At least once a week, when I get to the part in my informed consent discussion where I tell a person that they are at a teaching institution, someone gets a very concerned look in their eye and says something like, “But you’re the one holding the knife and actually doing my surgery? I don’t want to be a guinea pig while someone learns how.”
There are different responses to this concern, some surgeons may minimize resident involvement or reassure a person that they are ultimately responsible. I have found a direct approach that reflects my beliefs of teaching as a necessary and critical part of what I do, and it has worked well for me.
For every patient, even those who have not expressed apprehension, I am very clear before we sign the consent form about what will occur in the operating room. It goes something like this: “Surgery is always a two-person activity. If you have your surgery at the private hospital down the road, the surgical assistant is a person who has done 2-6 years of training to be a surgical assistant. Their job is to work with the surgeon and be the second pair of hands to hold tissue, blot away blood, and shine lights so that the surgeon can work. My assistant is a surgical resident, someone who has done at least 8 years of schooling, has an M.D., and is somewhere along an additional 5 year path of becoming a fully licensed surgeon themselves. If I am working with someone at the beginning of that training, I am performing most of the important steps and the resident is assisting me. If I am working with a chief resident or someone about to graduate, they are performing most of the important moves while I guide them. Either way, my job is to watch them like a hawk to be sure they are doing each move perfectly. I never know exactly who will be assisting me on the day of your surgery, but either way, I am there in the operating room with you the entire time.”
“OK, doc, but you’re the one holding the knife, right?”
I tell them that holding the knife is actually the thing that requires the least amount of skill, so when I am working with an intern, they often are holding the knife (or cautery) and doing the cutting, but if I am working with a more experienced resident, I am holding the knife. The analogy I give here is that of a carpenter. One of steps in building a beautiful wood craft is cutting the wood, but a skilled crafter must plan the design carefully, select the materials, measure each piece (twice), and finally make each carefully planned cut. A skilled surgeon must plan the incisions, find the tissue planes, know where the vital structures are and how to carefully preserve them, and none of that involves cutting.
“I see what you mean, doc, but I mean you’re not letting someone just practice on me, right?”
I remind them that all physicians are “practicing” medicine, every day even the most experienced doctor learns something new. Then I tell them what I read in Malcolm Gladwell’s Outliers: that more plane crashes happen when the more experienced pilot is flying than when the less experienced co-pilot is flying. Now, several experts have subsequently criticized parts of Gladwell’s theory, but one possible reason he offers rings true for many surgeons. Cockpits and operating rooms are by necessity very hierarchical. It is critical that one person is the leader, the decision-maker, the one ultimately responsible. That person is me, and while I work hard to build a culture of teamwork and open communication in my operating room, many residents are used to a “yes, ma’am” way of interacting. If they are operating close to your nerve, I am right there watching so carefully that they do everything perfectly. If they get too close to a structure I want them to stay away from, I stop them immediately and we reassess. If I am operating close to your nerve, though, and for whatever reason I don’t see a small branch or a small blood vessel, even if I’ve created a culture where I expect them to stop me, I think that many residents may not do so. To paraphrase Donald Rumsfeld, they may not know what they don’t know, and questioning authority is not something easily done.

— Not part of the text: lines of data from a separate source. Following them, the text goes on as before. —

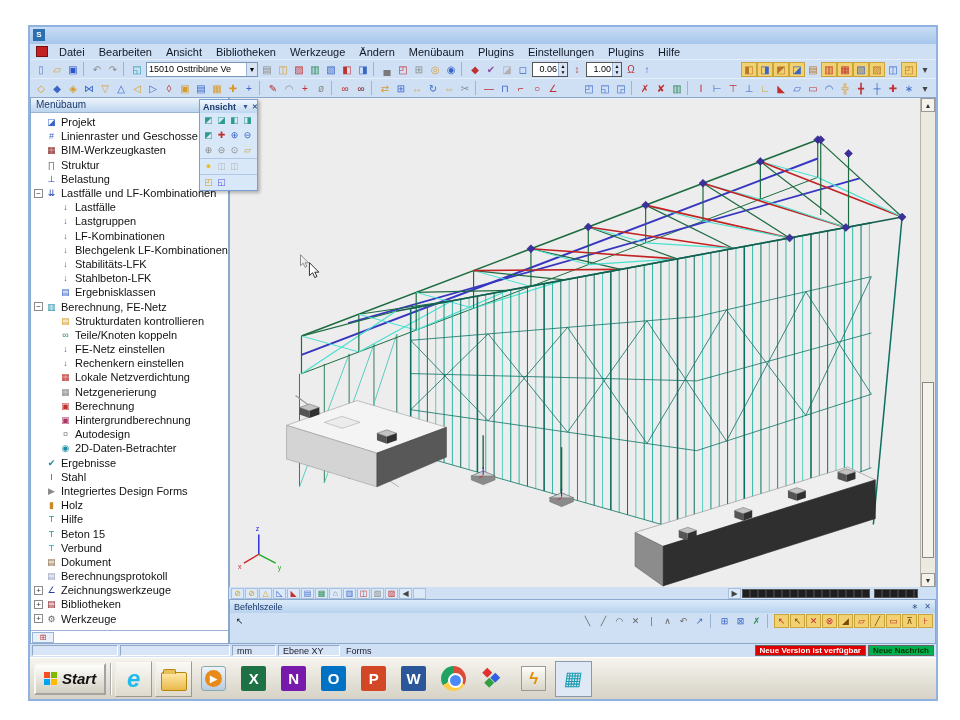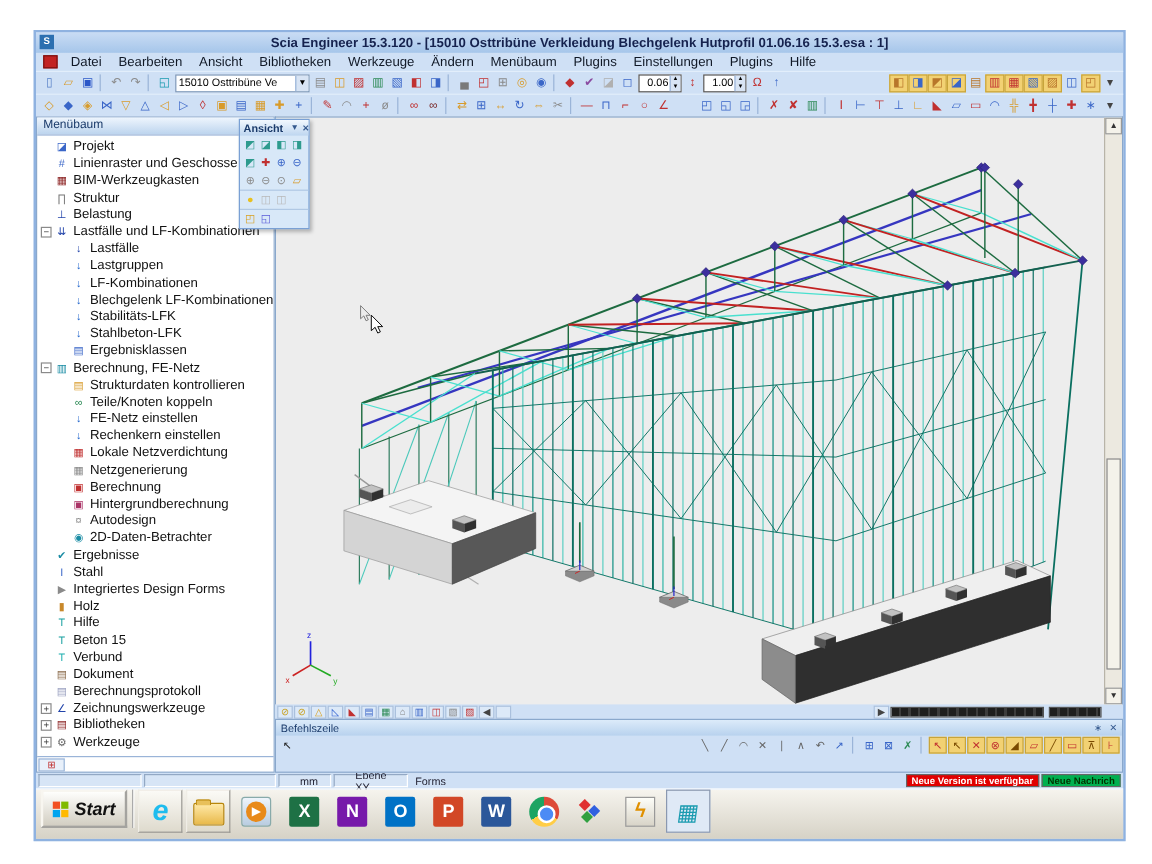--- a/index.html
+++ b/index.html
@@ -93,7 +93,6 @@
 
   <div class="titlebar">
     <span class="appico">S</span>
-    <span>Scia Engineer 15.3.120 - [15010  Osttribüne Verkleidung Blechgelenk Hutprofil 01.06.16  15.3.esa : 1]</span>
   </div>
 
   <div class="menubar">

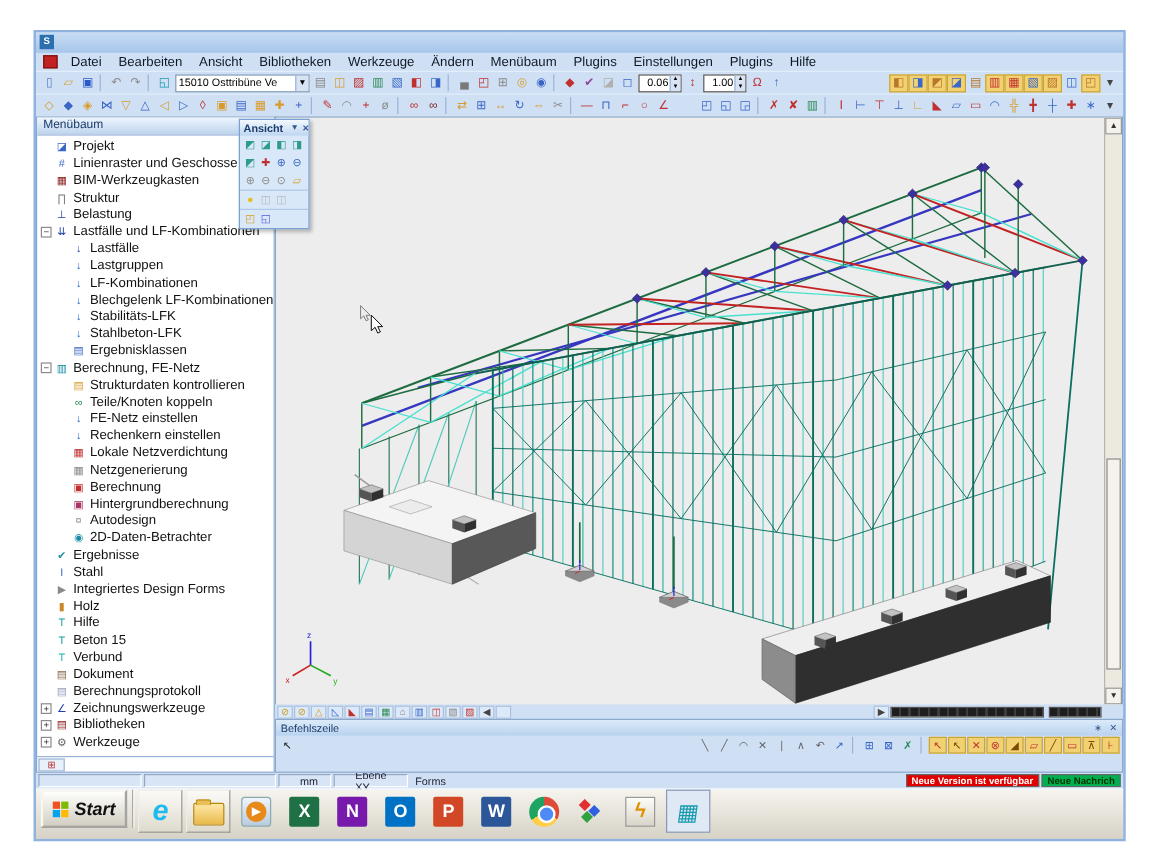--- a/index.html
+++ b/index.html
@@ -54,7 +54,7 @@
   .cmd-input{flex:1;background:#fff;border:1px solid #7a96b8;margin:0 1px 1px 1px;font-size:10px;display:flex;align-items:center;padding-left:4px;color:#111}
   
   .statusbar{height:13px;display:flex;align-items:center;font-size:9px;gap:2px;padding:0 2px;flex:0 0 auto;color:#223}
-  .sb-cell{height:11px;border:1px solid;border-color:#93a8c4 #fff #fff #93a8c4;padding:0 17px;display:flex;align-items:center;background:#d7e5f6}
+  .sb-cell{height:11px;border:1px solid;border-color:#93a8c4 #fff #fff #93a8c4;padding:0 4px;display:flex;align-items:center;background:#d7e5f6}
   .sb-flat{padding:0 4px}
   .sb-alert{height:11px;font-size:8px;font-weight:bold;padding:0 4px;display:flex;align-items:center;border:1px solid #666;white-space:nowrap;overflow:hidden}
   

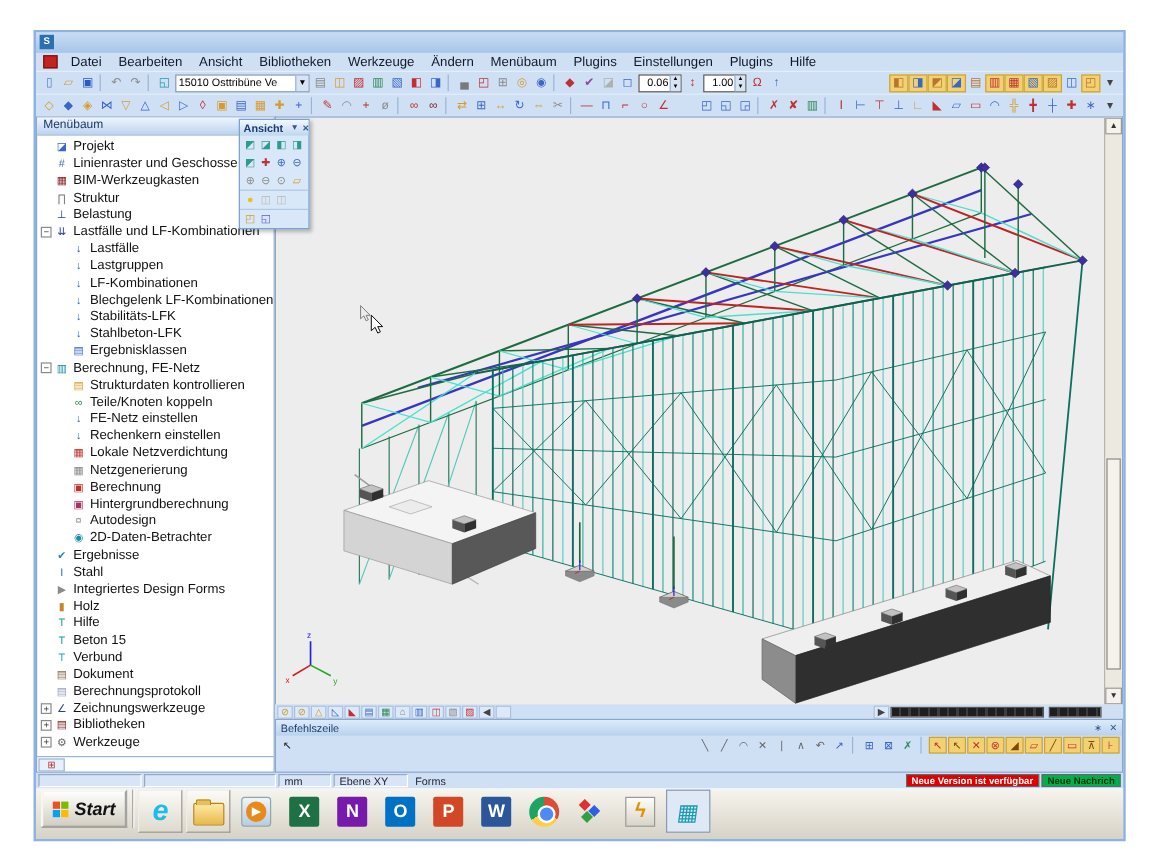--- a/index.html
+++ b/index.html
@@ -58,7 +58,7 @@
   .sb-flat{padding:0 4px}
   .sb-alert{height:11px;font-size:8px;font-weight:bold;padding:0 4px;display:flex;align-items:center;border:1px solid #666;white-space:nowrap;overflow:hidden}
   
-  .taskbar{height:42px;background:linear-gradient(#f6f4ee,#d6d2c6);border-top:1px solid #fff;display:flex;align-items:flex-start;padding:0 4px;gap:4px;flex:0 0 auto}
+  .taskbar{height:42px;background:linear-gradient(#f6f4ee,#d6d2c6);border-top:1px solid #fff;display:flex;align-items:center;padding:0 4px;gap:4px;flex:0 0 auto}
   .start{height:32px;background:linear-gradient(#fefefc,#d2cec2);border:2px outset #f8f6f0;display:flex;align-items:center;gap:5px;font-weight:bold;font-size:15px;font-style:italic;padding:0 8px;color:#111}
   .flag{width:13px;height:13px;display:grid;grid-template-columns:6px 6px;grid-template-rows:6px 6px;gap:1px}
   .flag i{display:block}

“I came to see you because you have such a great reputation, I want YOU to do my surgery.”
If patients continue to push back on resident involvement, I finally tell patients that it is BECAUSE of my residents that I have such a good reputation as a skilled and knowledgeable surgeon, not in spite of them. Residents ask tough and insightful questions, and I am constantly gathering the latest data about my field to answer those questions, and that translates to patients getting the most up-to-date care. If I were operating with the same surgical technician every day for years and got so good that we were like a well-oiled machine, it would be very comfortable, but I would also be tempted to get very complacent and just keep doing my operations the same way all the time. Residents in the operating room are a vital part of the care I provide and the surgeon that I am, and I cannot do surgery without them. At this point, if a patient still insists on no resident involvement, I would thank them for their time and let them know I cannot be their surgeon. It would be equivalent to them asking the younger of two pilots on their next flight to stay on the ground, and for me, that is not an option.